Obese people may face similar problems with ultrasound, mammography and electrocardiogram tests. They may avoid regular health care because of embarrassment, caustic physician comments or transportation difficulties. No matter the reason, the implications can be serious.

Even with comprehensive care, extreme weight heightens the risk of diseases and disabilities, including diabetes, hypertension, osteoarthritis and sleep apnea.

Two years ago, Duke University's medical school became one of the first in the country to start an "obesity management course" for its aspiring physicians. The professor who created the month-long rotation said the traditional medical curriculum offered little exposure to obesity or its treatment.

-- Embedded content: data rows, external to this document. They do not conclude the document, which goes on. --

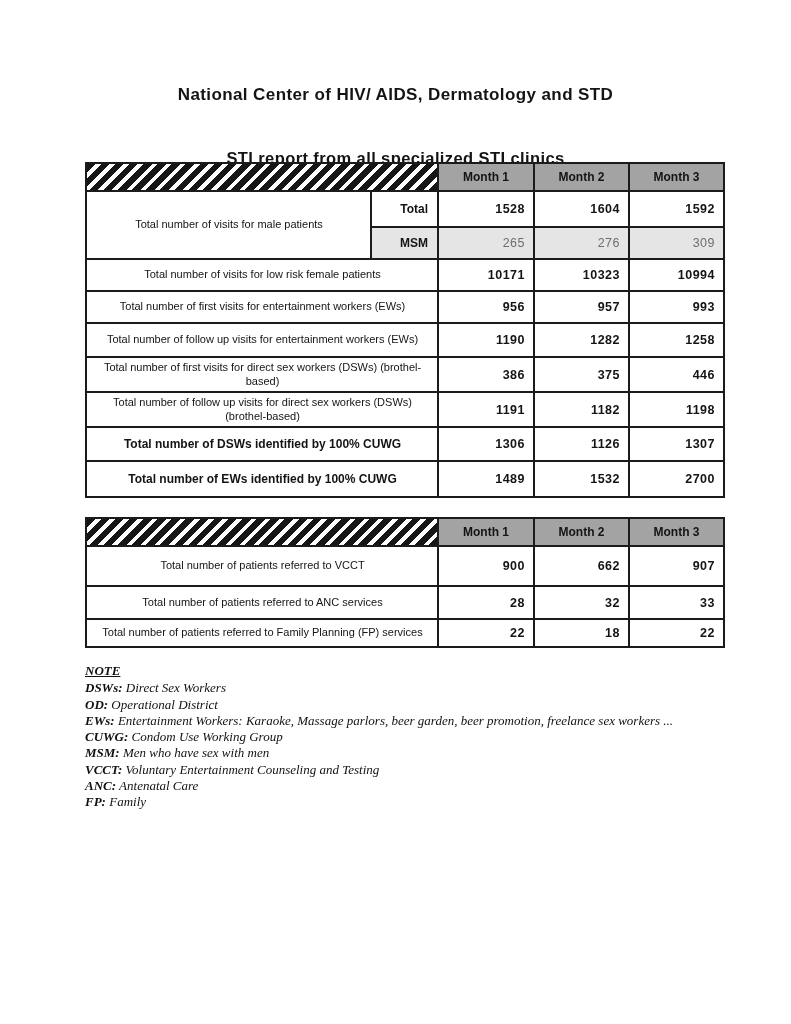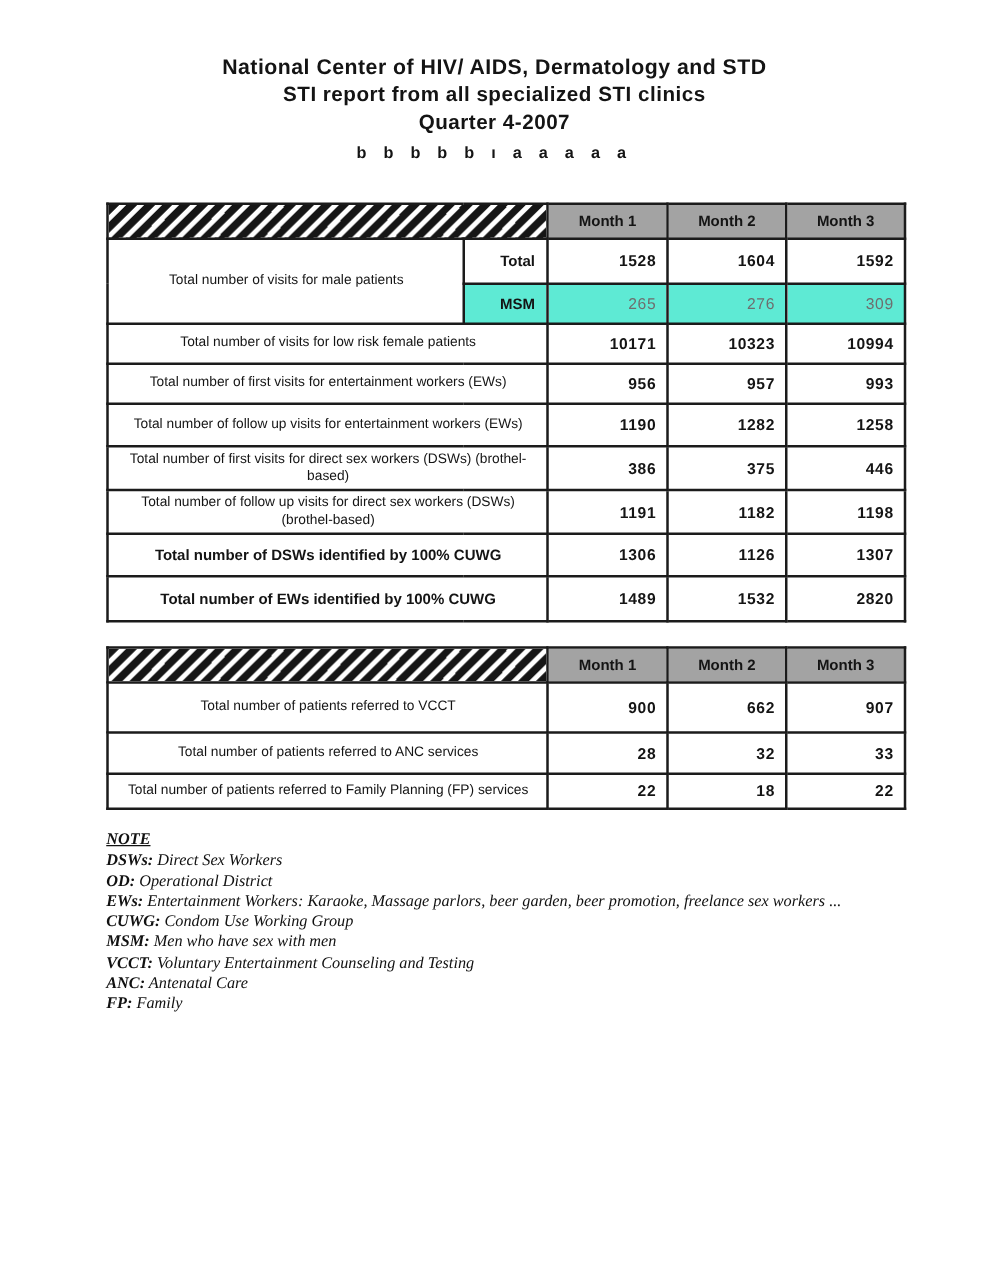"National Center of HIV/ AIDS," .title-line { margin-top: none -> 41px }
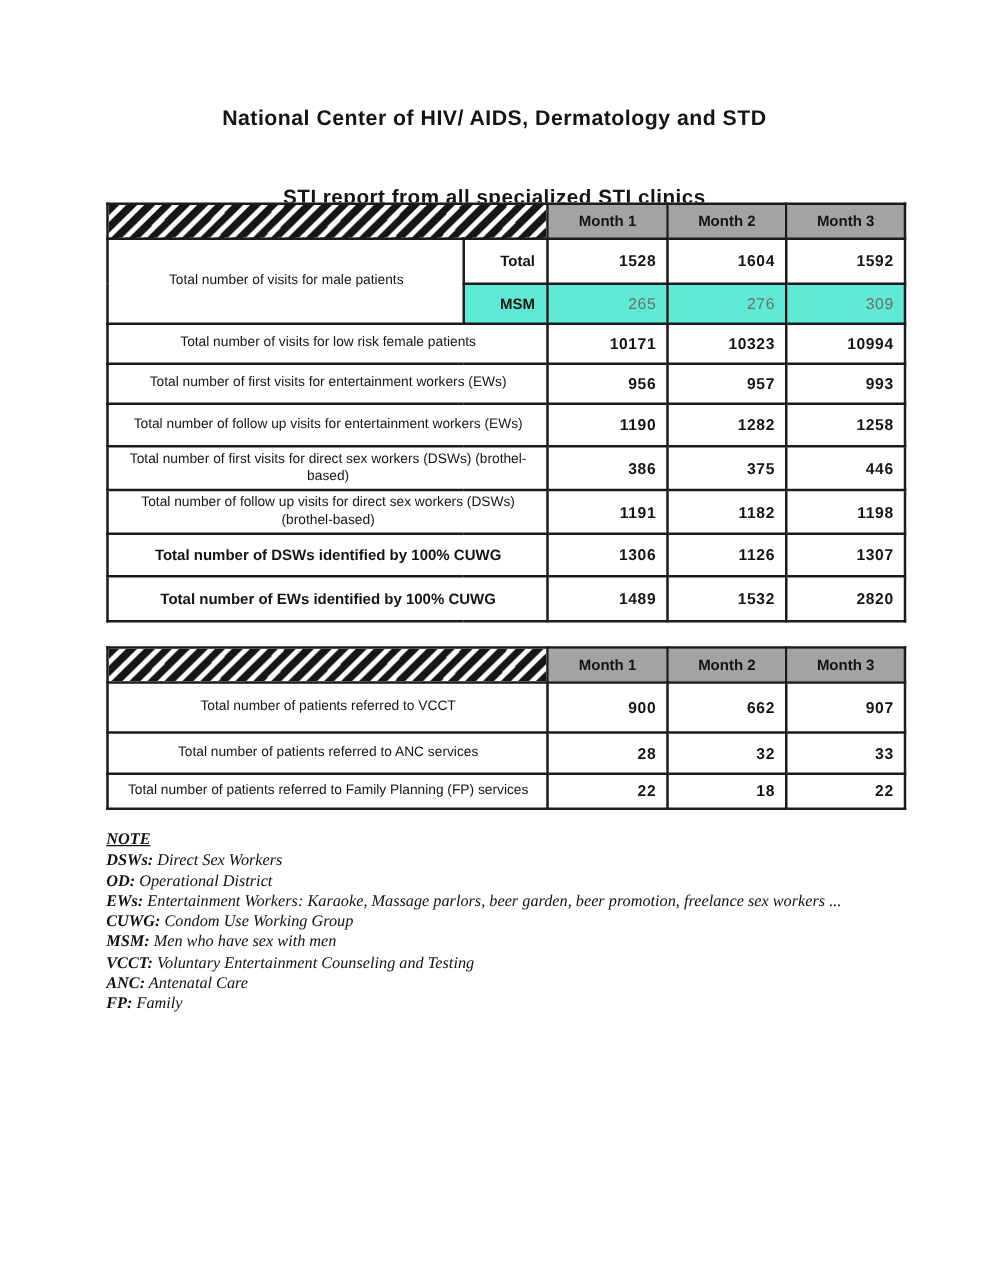"MSM" tr.gray td { background: #5eead4 -> #e5e5e5 }
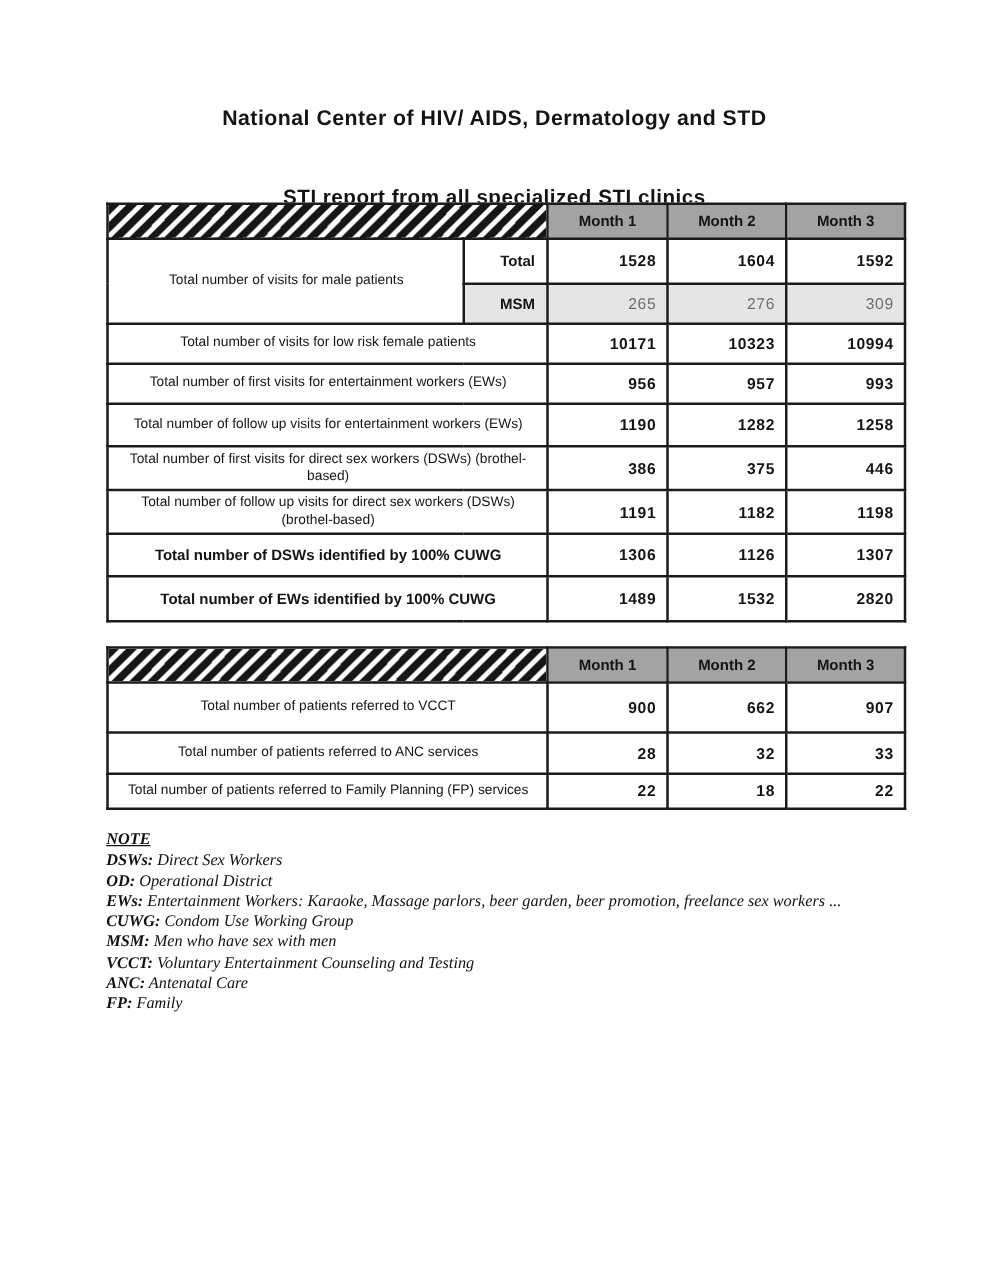"2820" td.num { text: 2820 -> 2700 }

Much continues to lag, however. The Irish study released in late November may have determined that participants were getting inadequate drug doses because needles could not reach the buttocks muscles, but it did not look at whether the drug quantities being administered were adequate for people's weight.

Clinical trials are rarely conducted with severely heavy people, and extrapolating and adjusting dosages can be difficult, noted Morgan Downey, executive director of the American Obesity Association. "There's just a lot of uncertainty as to what to do," he said.

For most of his 66 years, Washington lawyer Michael Berman has confronted weight and medicine -- as a patient. He has been as much as 332 pounds fat, the word he always uses, though he's currently in the slimmer 230s. "I've never trucked with doctors who were the least bit put off with my size," said Berman, whose soon-to-be-published autobiography, "Living Large," likely will make that clear. Still, he has had to put up with health care along the way.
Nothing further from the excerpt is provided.